Things are a little different this summer, maybe a lot. We’ll find ourselves outside, sitting some distance from one another and the orchestra. We’ll be scattered about various lawns and amphitheaters and terraces in faraway pods and clusters. We’ll experience a form of togetherness that in any circumstance other than the latter stages of a pandemic would feel positively luxurious, personal-space-wise.

But if we’re all vaccinated, why do we have to do this? you’ll call out to me from your square in the grass several yards away, but I’ll only half-hear something about you being fascinated and just wave back and say thank you. It’ll be a little weird for a while. Best to just focus on the music.

And this summer, there’s so much of it! What follows is a lightning round of summer series with some highlights. Click away: The classical landscape is more of a landscape than ever, and it’s blooming with options.

Wolf Trap

This season, Wolf Trap in Vienna, Va., returns to the scene to celebrate the semicentennial of the Filene Center. On July 1, “Fifty Years Together: A Celebration of Wolf Trap” brings together the National Symphony Orchestra under the baton of JoAnn Falletta and a cast of guest artists including Cynthia Erivo, Christine Goerke (herself a Wolf Trap Opera alumna) and pianist Joyce Yang.

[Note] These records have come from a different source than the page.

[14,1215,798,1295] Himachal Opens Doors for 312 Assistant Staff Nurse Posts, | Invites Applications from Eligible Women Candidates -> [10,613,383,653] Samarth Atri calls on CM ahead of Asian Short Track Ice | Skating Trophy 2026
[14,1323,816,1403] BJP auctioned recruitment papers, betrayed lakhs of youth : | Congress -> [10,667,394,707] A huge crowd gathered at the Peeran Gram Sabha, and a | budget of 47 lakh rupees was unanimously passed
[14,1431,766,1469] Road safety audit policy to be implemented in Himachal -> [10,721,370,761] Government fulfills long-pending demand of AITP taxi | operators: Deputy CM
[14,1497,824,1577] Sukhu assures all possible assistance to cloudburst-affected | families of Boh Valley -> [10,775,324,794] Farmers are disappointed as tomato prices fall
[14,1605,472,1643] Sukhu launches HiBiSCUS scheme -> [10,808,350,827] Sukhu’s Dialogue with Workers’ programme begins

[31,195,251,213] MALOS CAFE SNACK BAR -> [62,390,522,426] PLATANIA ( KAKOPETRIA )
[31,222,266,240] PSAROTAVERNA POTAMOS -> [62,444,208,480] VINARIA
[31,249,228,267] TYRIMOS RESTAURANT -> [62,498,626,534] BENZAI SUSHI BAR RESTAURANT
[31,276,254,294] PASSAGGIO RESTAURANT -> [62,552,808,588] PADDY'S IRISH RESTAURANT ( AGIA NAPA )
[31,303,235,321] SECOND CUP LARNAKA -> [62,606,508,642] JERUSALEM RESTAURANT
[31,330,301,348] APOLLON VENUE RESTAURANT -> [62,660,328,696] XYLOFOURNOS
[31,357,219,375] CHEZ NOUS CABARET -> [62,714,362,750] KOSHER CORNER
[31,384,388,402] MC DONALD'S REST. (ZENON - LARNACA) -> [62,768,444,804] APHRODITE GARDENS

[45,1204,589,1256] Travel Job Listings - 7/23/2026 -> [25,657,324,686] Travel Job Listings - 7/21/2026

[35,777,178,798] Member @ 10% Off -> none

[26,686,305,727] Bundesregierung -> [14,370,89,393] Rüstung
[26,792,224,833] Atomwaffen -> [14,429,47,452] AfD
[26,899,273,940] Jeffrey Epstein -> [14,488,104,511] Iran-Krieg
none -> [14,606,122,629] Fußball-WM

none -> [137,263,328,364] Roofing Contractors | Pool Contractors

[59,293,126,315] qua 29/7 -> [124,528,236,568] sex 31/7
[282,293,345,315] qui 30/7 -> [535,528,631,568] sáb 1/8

For an impromptu summer course on Joseph Bologne, Chevalier de Saint-Georges, on June 18, Wolf Trap Opera presents his 1780 chamber opera “The Anonymous Lover” with Geoffrey McDonald leading the NSO and Kimille Howard directing a cast including Chanáe Curtis as Léontine and Ricardo Garcia in the role of Valcour. Conductor Jonathon Heyward makes his Wolf Trap debut on July 8 and 9, leading the NSO and guest violinist Francesca Dego in a program of Beethoven (Symphony No. 7) and Bologne — as well as a new work from the NSO’s new composer-in-residence, Carlos Simon.

The Filene Center is operating at reduced capacity, with seating arranged in socially distanced “pods” of two to eight guests. For more information and tickets, visit wolftrap.org.

Tanglewood

Ending a 16-month performance hiatus, the Boston Symphony Orchestra is back at its Tanglewood outpost July 9 to Aug. 16 for a summer of performances at the Koussevitzky Music Shed. Andris Nelsons leads the BSO in six concerts, opening the season with an all-Beethoven program featuring pianist Emanuel Ax taking on the “Emperor” concerto (No. 5) as well as the overture to “The Creatures of Prometheus” and Symphony No. 5. (They perform Carlos Simon’s “Fate Now Conquers” on July 11.)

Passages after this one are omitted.